Terrestrial subsurface geomicrobiology is a matter of growing interest on many levels. From a fundamental point of view, it seeks to determine whether life can be sustained in the absence of Sun radiation. From an astrobiological point of view, it is an interesting model for early life on Earth, as well as a representation of life as it could occur in other planetary bodies. Río Tinto is an unusual extreme acidic environment due to its size (100 km), constant acidic pH (mean pH 2.3), elevate concentration of heavy metals and high level of microbial diversity, mainly eukaryotic. Río Tinto rises in the core of the Iberian Pyritic Belt (IPB), one of the biggest sulfidic ore deposits in the world. Today it is clear that the extreme characteristics of Río Tinto are not due to acid mine drainage resulting from mining activity, but to the chemolithotrophic microorganisms thriving in the high concentration of metal sulfides of the IPB.
To explore the hypothesis that a continuous underground reactor of chemolithotrophic microorganisms thriving in the rich sulfidic minerals of the IPB is responsible for the extreme conditions found in the river, we propose a drilling project to detect the subsurface microbial activity, the potential resources to support these microbial communities, and to follow the in situ geomicrobiological evolution in real time.
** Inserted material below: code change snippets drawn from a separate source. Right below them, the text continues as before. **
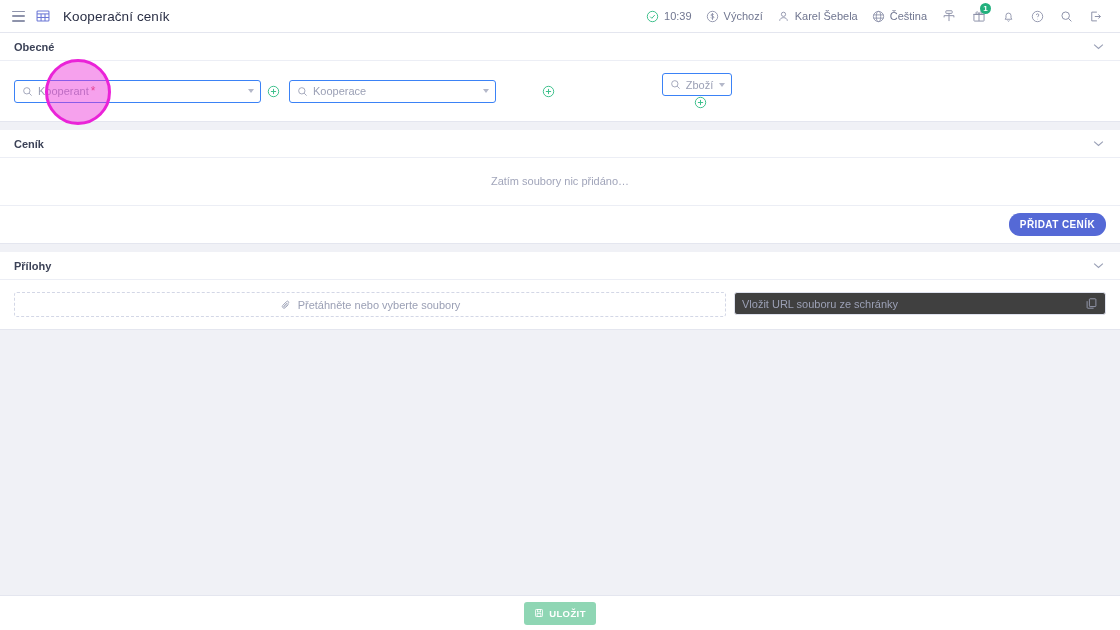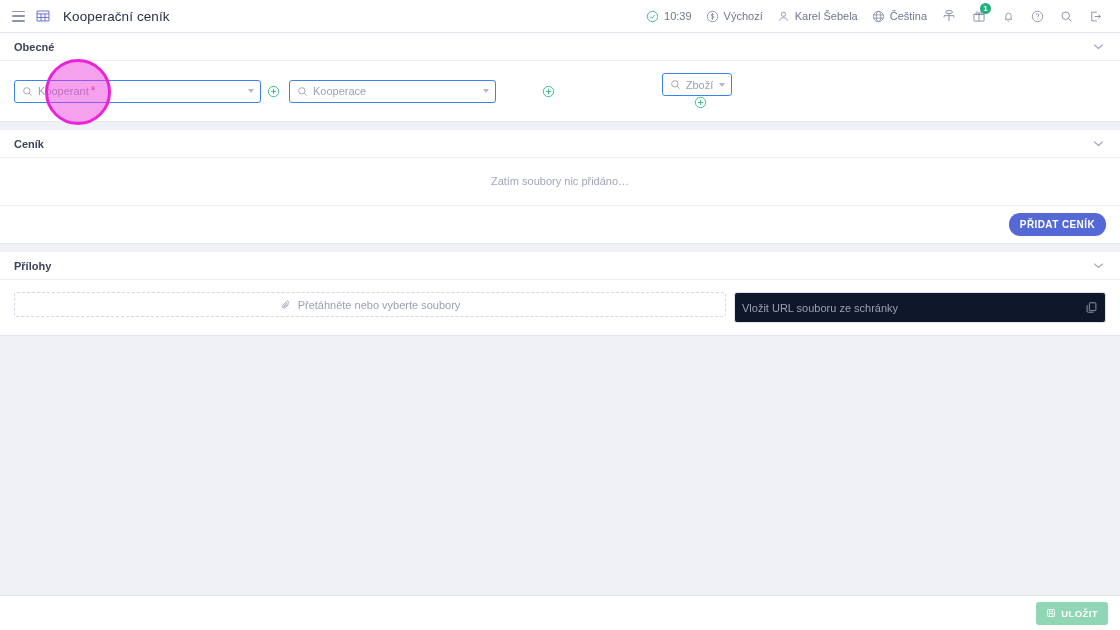"Vložit URL souboru ze schránky" .urlbox { background: #0f172a -> #404040; height: 31px -> 23px }
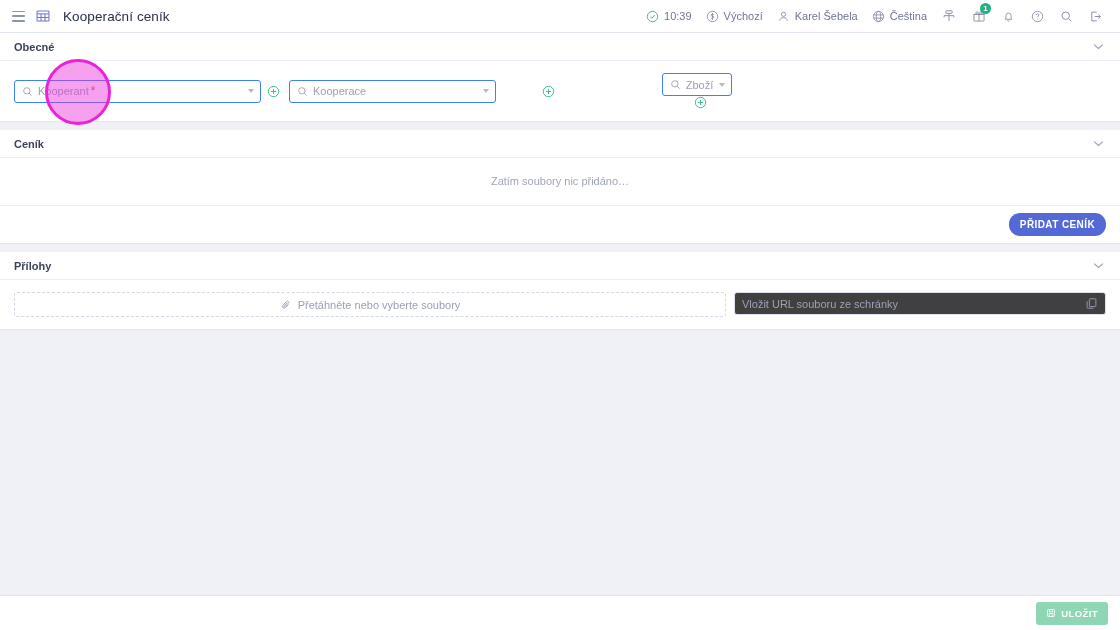"ULOŽIT" .footer { justify-content: flex-end -> center }
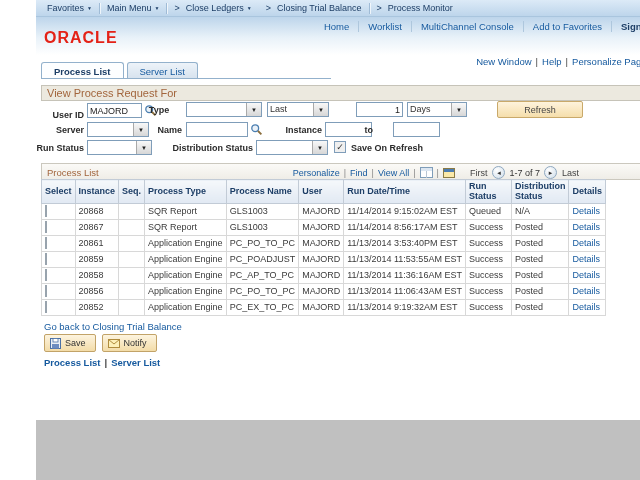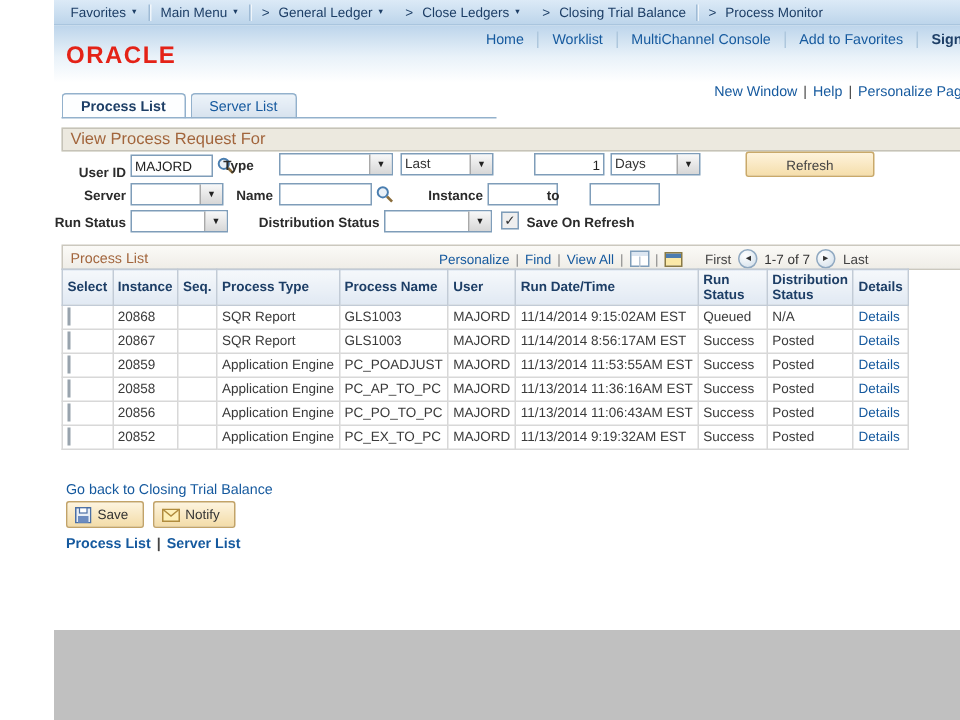"General Ledger" span.bc-item { html: <span>General Ledger</span> -> none }
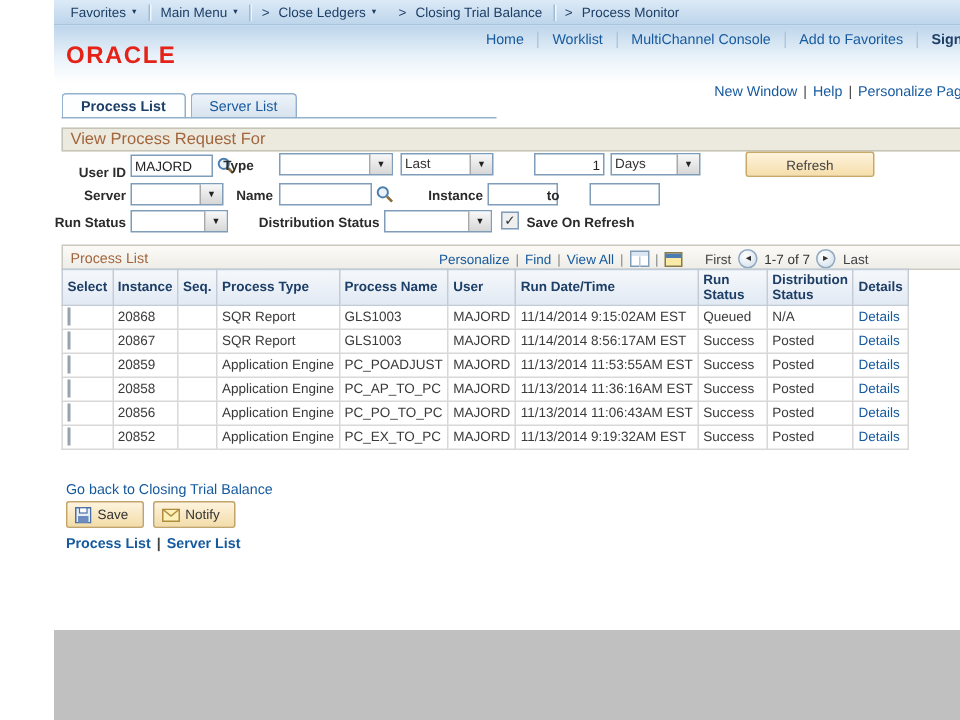"20861" tr { html: none -> <tr> <td><span></span></td> <td>20861</td> <td></td> <td>Application Engine</td> <td>PC_PO_TO_PC</td> <td>MAJORD</td> <td>11/13/2014 3:53:40PM EST</td> <td>Success</td> <td>Posted</td> <td><span>Details</span></td> </tr> }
In this project, we propose to explore the Río Tinto Mars analog at deep-basement regions (200-1000 m) by means of new approaches, comprising:
- detection of life and estimation of the microbial diversity at the drilling site providing an instant picture of the subsurface habitat; and
- real time monitoring, inside the borehole, of physicochemical parameters and biological activity (e.g. pH, Eh, ionic composition, dissolved gases, etc) generating essential information to recognize matter and energy fluxes.
All these processes are associated to long-term changes in the underground habitats and are not fully understood based on seasonal discontinuous subsurface analysis by water and gas sampling. To achieve these goals we will analyze cores and fluids in the field site using new and powerful tools: antibody-microarray based biosensors for in situ identification of microorganisms and their metabolic products, portable mineral and geochemical analyzers. After drilling, and for downhole monitoring subsurface biogeochemistry, sensors capable to perform and survive at the extreme conditions of the habitat will be developed and display to monitor in real time geomicrobiological parameters such as pH, Eh, conductivity, gases (H2, CH4, CO2, nitrogen oxides), cations and inions. These data would allow to analyze in real time the evolution of these biogeochemical parameters as well as the associated microbial activities. In addition, molecular ecology techniques as well as metagenomic and transcriptomics approaches will validate and expand the in situ investigations in the laboratory.